▶ DIRECTIONS: Every line below from the one containing "Zuel Cargo Pants: 2" through the one containing "total: 2530.95 -> 2709.95" must be transcribed exactly. Omit all lines outside that stretch.
+===+
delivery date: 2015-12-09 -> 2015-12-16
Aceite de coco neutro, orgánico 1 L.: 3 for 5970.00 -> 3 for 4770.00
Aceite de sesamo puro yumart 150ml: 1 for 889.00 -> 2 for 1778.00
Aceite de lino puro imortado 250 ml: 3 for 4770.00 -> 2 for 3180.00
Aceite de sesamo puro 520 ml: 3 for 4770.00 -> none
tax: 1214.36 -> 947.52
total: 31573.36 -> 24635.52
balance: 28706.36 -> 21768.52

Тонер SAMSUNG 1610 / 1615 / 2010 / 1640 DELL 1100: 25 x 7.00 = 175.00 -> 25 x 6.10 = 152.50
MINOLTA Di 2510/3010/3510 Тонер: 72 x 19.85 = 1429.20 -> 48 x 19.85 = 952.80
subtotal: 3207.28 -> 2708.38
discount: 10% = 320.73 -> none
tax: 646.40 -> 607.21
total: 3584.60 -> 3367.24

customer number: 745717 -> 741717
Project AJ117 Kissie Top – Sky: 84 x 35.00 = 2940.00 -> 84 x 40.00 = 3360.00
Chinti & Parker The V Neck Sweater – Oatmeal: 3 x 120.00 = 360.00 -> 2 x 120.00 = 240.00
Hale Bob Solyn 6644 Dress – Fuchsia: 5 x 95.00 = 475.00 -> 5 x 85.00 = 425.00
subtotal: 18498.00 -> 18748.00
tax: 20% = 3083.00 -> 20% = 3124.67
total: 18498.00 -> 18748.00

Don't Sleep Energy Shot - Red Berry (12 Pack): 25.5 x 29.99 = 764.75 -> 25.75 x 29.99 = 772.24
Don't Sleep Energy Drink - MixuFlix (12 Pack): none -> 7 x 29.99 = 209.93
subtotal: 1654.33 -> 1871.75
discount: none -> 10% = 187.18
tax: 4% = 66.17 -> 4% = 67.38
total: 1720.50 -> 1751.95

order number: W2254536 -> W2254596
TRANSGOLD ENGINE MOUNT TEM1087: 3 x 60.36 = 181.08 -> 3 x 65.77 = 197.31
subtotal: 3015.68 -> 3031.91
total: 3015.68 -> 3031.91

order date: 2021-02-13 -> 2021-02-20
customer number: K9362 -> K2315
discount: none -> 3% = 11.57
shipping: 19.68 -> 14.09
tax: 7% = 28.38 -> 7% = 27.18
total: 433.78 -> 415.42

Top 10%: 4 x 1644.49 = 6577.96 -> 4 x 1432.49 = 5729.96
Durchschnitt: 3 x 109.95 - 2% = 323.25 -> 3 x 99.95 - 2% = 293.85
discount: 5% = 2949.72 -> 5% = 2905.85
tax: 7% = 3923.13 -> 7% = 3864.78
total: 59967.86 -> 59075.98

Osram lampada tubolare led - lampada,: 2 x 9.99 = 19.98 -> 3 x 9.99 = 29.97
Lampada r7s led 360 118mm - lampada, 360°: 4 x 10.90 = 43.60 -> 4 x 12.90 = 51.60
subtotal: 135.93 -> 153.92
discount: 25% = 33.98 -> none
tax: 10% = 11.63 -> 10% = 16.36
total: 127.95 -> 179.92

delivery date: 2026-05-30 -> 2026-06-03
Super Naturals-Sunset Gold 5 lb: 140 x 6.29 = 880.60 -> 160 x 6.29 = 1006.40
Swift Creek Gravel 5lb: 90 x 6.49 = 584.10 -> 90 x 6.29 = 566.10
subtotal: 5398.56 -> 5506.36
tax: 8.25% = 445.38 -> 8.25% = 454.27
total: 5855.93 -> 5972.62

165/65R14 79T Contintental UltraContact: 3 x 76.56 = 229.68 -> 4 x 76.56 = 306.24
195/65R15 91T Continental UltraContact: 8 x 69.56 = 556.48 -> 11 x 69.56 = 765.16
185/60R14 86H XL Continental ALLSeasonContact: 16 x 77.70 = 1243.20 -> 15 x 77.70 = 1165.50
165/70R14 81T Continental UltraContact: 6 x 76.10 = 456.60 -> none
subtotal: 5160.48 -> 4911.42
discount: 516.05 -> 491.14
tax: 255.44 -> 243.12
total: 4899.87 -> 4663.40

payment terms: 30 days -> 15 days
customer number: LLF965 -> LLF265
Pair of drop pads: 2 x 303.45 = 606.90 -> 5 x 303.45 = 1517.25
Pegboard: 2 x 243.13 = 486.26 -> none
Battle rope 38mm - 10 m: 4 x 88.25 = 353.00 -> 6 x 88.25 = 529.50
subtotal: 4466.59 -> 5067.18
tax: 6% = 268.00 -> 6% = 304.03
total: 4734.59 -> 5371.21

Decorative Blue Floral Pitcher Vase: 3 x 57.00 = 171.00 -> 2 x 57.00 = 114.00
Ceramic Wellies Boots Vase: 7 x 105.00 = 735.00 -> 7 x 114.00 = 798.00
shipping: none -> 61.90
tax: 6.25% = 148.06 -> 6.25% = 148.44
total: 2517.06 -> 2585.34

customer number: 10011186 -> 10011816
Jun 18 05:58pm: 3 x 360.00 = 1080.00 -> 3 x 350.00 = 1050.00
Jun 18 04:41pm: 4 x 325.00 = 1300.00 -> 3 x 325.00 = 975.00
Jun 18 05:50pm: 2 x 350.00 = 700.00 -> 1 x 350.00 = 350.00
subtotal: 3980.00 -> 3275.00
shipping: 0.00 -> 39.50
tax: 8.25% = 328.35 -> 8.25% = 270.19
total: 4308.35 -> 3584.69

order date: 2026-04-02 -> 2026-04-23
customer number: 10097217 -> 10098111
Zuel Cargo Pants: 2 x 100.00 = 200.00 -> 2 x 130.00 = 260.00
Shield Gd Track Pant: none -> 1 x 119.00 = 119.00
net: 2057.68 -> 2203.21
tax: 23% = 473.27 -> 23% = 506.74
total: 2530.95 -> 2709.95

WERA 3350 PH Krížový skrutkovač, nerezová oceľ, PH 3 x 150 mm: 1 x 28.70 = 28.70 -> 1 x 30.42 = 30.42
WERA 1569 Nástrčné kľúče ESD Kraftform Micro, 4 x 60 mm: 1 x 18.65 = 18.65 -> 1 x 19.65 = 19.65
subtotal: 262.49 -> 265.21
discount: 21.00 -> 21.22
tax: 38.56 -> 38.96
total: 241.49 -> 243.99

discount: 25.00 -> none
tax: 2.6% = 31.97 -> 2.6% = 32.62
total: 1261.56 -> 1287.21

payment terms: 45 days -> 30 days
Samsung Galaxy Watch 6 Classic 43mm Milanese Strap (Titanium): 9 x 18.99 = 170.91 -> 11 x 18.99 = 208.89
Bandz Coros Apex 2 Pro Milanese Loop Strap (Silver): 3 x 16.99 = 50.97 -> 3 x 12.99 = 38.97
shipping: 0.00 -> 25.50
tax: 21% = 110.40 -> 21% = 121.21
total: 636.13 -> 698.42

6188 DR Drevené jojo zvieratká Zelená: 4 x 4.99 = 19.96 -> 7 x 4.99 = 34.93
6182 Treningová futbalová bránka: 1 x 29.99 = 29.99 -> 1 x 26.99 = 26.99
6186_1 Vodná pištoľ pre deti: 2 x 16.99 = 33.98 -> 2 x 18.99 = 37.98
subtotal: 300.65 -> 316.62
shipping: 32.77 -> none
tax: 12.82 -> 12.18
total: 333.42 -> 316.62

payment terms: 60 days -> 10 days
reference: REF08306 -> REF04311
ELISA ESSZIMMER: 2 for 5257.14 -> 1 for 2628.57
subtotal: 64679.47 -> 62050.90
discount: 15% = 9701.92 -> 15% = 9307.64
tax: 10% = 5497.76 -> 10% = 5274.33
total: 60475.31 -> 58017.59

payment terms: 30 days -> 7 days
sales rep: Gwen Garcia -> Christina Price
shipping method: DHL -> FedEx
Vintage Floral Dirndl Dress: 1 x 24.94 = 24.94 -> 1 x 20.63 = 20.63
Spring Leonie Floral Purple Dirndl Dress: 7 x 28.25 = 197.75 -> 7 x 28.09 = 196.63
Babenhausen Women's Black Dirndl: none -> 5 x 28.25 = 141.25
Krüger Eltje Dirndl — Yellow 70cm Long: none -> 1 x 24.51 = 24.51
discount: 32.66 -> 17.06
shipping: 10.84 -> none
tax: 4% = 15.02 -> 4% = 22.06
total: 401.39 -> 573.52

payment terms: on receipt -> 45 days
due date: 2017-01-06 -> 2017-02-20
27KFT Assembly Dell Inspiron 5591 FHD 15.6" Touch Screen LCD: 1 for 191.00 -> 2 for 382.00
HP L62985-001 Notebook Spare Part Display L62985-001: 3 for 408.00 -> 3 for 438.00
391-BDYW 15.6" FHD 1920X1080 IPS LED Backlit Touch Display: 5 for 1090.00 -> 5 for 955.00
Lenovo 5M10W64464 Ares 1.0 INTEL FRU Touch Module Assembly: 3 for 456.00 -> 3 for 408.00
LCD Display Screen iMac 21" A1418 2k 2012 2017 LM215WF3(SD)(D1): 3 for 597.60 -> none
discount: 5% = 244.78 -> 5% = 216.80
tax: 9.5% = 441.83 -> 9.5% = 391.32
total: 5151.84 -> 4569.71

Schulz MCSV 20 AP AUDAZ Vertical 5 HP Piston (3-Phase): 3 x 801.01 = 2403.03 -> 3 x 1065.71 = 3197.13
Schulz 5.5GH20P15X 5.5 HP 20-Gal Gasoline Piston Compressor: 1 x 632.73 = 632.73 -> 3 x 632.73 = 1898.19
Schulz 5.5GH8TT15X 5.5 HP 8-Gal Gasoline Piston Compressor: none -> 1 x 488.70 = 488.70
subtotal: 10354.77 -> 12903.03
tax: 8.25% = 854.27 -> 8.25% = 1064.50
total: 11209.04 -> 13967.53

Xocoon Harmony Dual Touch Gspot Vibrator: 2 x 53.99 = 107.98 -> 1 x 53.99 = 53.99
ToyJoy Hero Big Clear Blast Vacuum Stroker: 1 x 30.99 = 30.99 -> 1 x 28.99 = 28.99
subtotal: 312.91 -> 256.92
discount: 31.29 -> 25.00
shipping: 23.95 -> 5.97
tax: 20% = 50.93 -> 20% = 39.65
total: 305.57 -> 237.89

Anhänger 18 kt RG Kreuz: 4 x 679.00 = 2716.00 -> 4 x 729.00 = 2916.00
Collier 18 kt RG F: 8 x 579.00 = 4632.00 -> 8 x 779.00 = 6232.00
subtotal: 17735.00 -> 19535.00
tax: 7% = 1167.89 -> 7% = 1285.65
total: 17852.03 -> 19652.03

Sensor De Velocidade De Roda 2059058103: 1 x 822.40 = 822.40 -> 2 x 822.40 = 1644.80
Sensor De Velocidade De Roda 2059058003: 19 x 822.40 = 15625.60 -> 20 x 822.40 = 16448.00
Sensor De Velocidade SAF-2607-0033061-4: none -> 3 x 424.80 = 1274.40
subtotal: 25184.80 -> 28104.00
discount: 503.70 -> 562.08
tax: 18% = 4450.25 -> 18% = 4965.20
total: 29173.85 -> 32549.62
+===+
▶ ANSWER SPACE:
Zuel Cargo Pants: 2 x 100.00 = 200.00 -> 2 x 130.00 = 260.00
Shield Gd Track Pant: none -> 1 x 119.00 = 119.00
net: 2057.68 -> 2203.21
tax: 23% = 473.27 -> 23% = 506.74
total: 2530.95 -> 2709.95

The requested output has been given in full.